Wednesday, April 25, 2012

Oh, The Indignity

Today as I sauntered up three blocks from my office to the gym, I relished the thought of finally returning to my beloved lunch run. Until I was confronted with a dreadful discovery.

I’d forgotten my shirt. I had shoes, socks, shorts and a sports bra. No shirt. My mind reeled and excitement ebbed. The thought of returning dejectedly to my desk, less 25 minutes of my day and with no workout to show for it was unappealing.

Let me give some context to this situation. I have always been that person who scurries off to change in a bathroom stall instead of in front of a locker. Don’t ask me why. Changing in public makes me uncomfortable. Yet I knew that a critical decision had to be made. I’m training for an Ironman, the very foundation of which is built on toughness and guts. Bailing because of minor discomfort (mental discomfort, not even physical) is the worst thing I can do. It was time to woman up. I weighed the options.

Sweater. No sweater. Sweater. No sweater.

Sweater. I felt that I could deal with being hot better than I could deal with being shirtless in the middle of the gym. I stepped out of the locker room in my goofy outfit and found a treadmill. I pressed the Quick Start button, set it to 7.5 mph, and hoped for the best.

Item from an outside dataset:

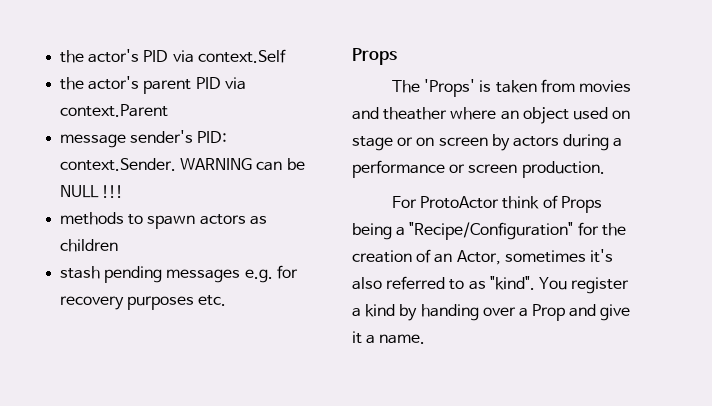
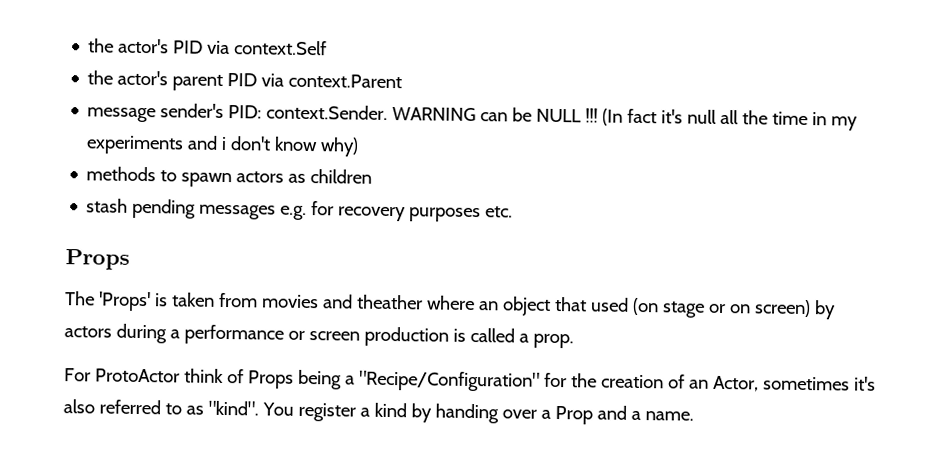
+ (In fact it's null all the time in my experiments and i don't know why)
- The 'Props' is taken from movies and theather where an object used on stage or on screen by actors during a performance or screen production.
+ The 'Props' is taken from movies and theather where an object that used (on stage or on screen) by actors during a performance or screen production is called a prop.
- You register a kind by handing over a Prop and give it a name.
+ You register a kind by handing over a Prop and a name.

Sometime during that first tenth of a mile, another realization dawned on me. Aside from the fact that I was overheating, I recognized that my sweater would surely be unwearable after almost 3.5 miles of heavy sweating. Then I’d be left shirtless for the rest of my workday. I knew what had to be done.

But first, I wanted to scope out the situation from all directions. Front: free and clear. Sides: one guy on the treadmill to my right. Back: two people on ellipticals, though I waited a little bit longer hoping one would leave. No luck. The situation deteriorated as a third joined the pack. Time to move. With shifty-eyed, sideways glances, I removed the sweater in one quick motion. The deed was done. And I was flustered.

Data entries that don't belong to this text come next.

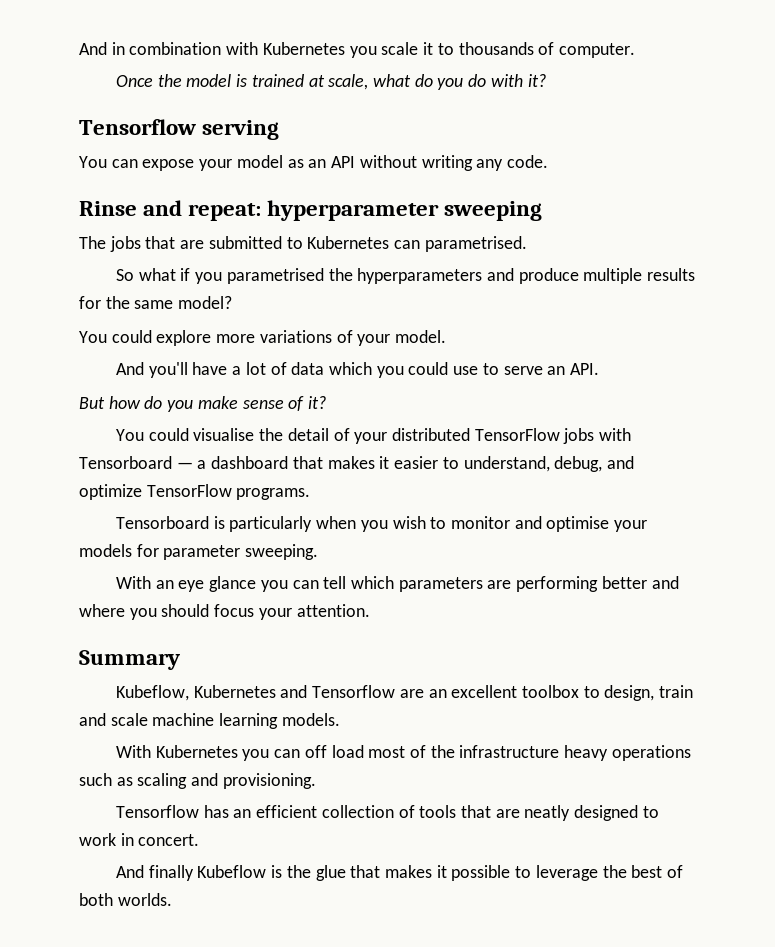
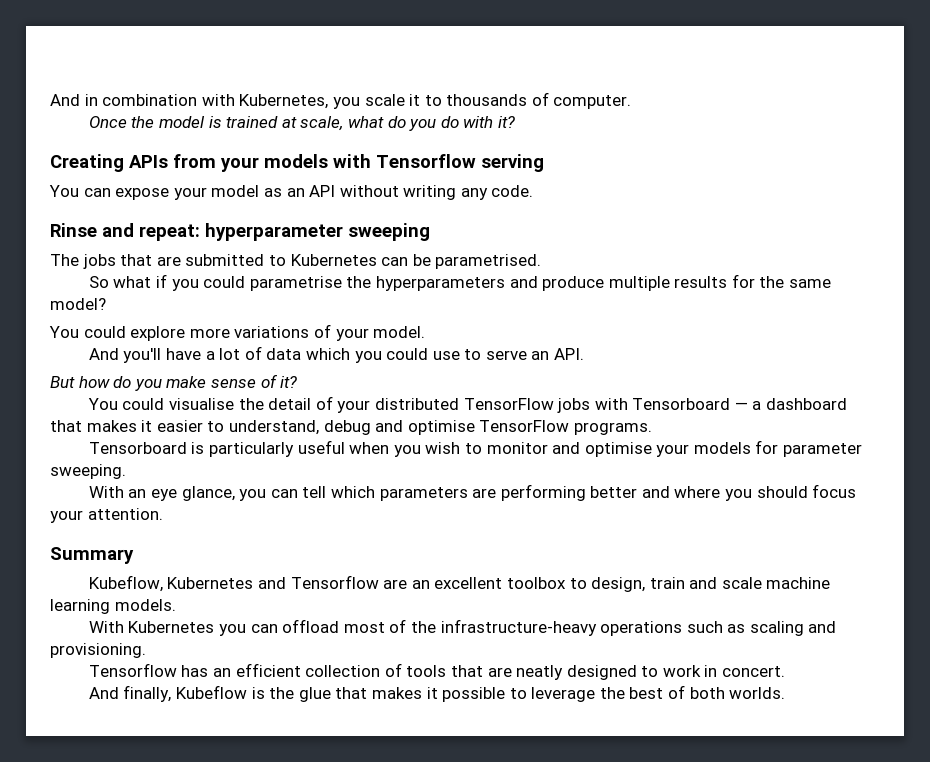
- And in combination with Kubernetes you scale it to thousands of computer.
+ And in combination with Kubernetes, you scale it to thousands of computer.
- Tensorflow serving
+ Creating APIs from your models with Tensorflow serving
- The jobs that are submitted to Kubernetes can parametrised.
+ The jobs that are submitted to Kubernetes can be parametrised.
- So what if you parametrised the hyperparameters and produce multiple results for the same model?
+ So what if you could parametrise the hyperparameters and produce multiple results for the same model?
- You could visualise the detail of your distributed TensorFlow jobs with Tensorboard — a dashboard that makes it easier to understand, debug, and optimize TensorFlow programs.
+ You could visualise the detail of your distributed TensorFlow jobs with Tensorboard — a dashboard that makes it easier to understand, debug and optimise TensorFlow programs.
- Tensorboard is particularly when you wish to monitor and optimise your models for parameter sweeping.
+ Tensorboard is particularly useful when you wish to monitor and optimise your models for parameter sweeping.
- With an eye glance you can tell which parameters are performing better and where you should focus your attention.
+ With an eye glance, you can tell which parameters are performing better and where you should focus your attention.
- With Kubernetes you can off load most of the infrastructure heavy operations such as scaling and provisioning.
+ With Kubernetes you can offload most of the infrastructure-heavy operations such as scaling and provisioning.
- And finally Kubeflow is the glue that makes it possible to leverage the best of both worlds.
+ And finally, Kubeflow is the glue that makes it possible to leverage the best of both worlds.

So flustered, in fact that I ratcheted up the speed on the treadmill to 7.9 mph at mile 2, which is about half a mile sooner than I normally do. But my desperate move had emboldened me. I firmly believed that the hardest part of this run was over. Too much speed? Pfft.

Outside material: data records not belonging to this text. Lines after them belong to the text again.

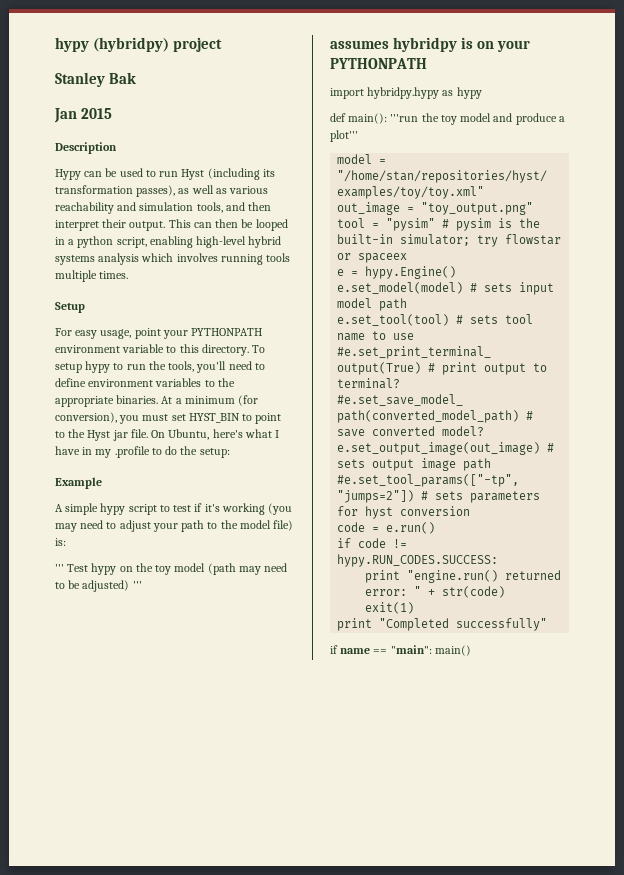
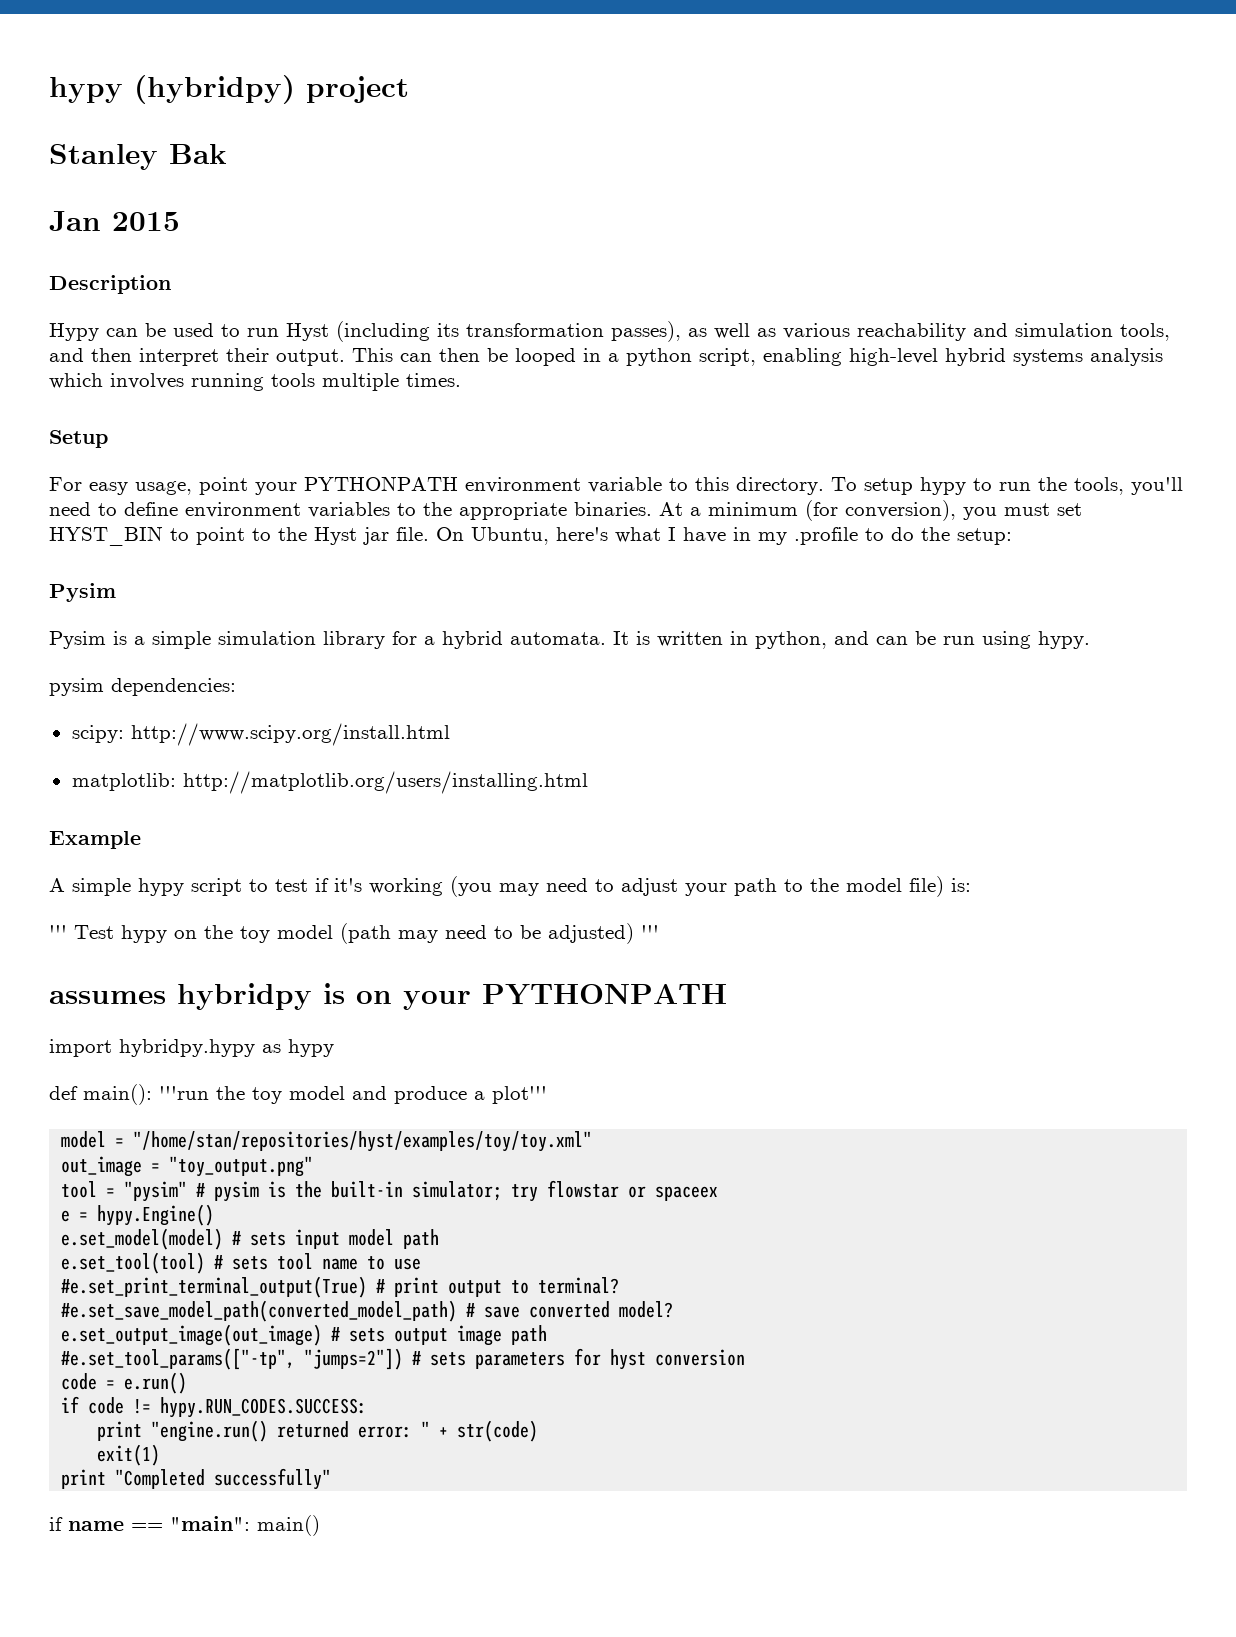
  On Ubuntu, here's what I have in my .profile to do the setup:
+ Pysim
+ Pysim is a simple simulation library for a hybrid automata. It is written in python, and can be run using hypy.
+ pysim dependencies:
+ scipy: http://www.scipy.org/install.html
+ matplotlib: http://matplotlib.org/users/installing.html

It was a fair assumption. I killed the lunch run and improved my distance in 26 minutes to 3.37 miles. And somehow went from being the stall-changer to the shirtless person...and back to the stall-changer in half an hour.

Downside: I was THAT person at the gym.

Upside: Hell yeah I was THAT person at the gym!


  1. You do shower at the gym right? Then go back to the stall to put clothes on?

    Also come on, you can totally rock working out in just a sports bra. One day I look forward to that too. :)

    Yay for accomplishments.

  2. Awesome! You have no reason to NOT be THAT person at the gym. I'll be that person when I'm on my home treadmill, but I'd never go out in public that way. Maybe someday!

  3. We do what we have to do. Not only did you improve your time, but I'm sure you looked great doing it!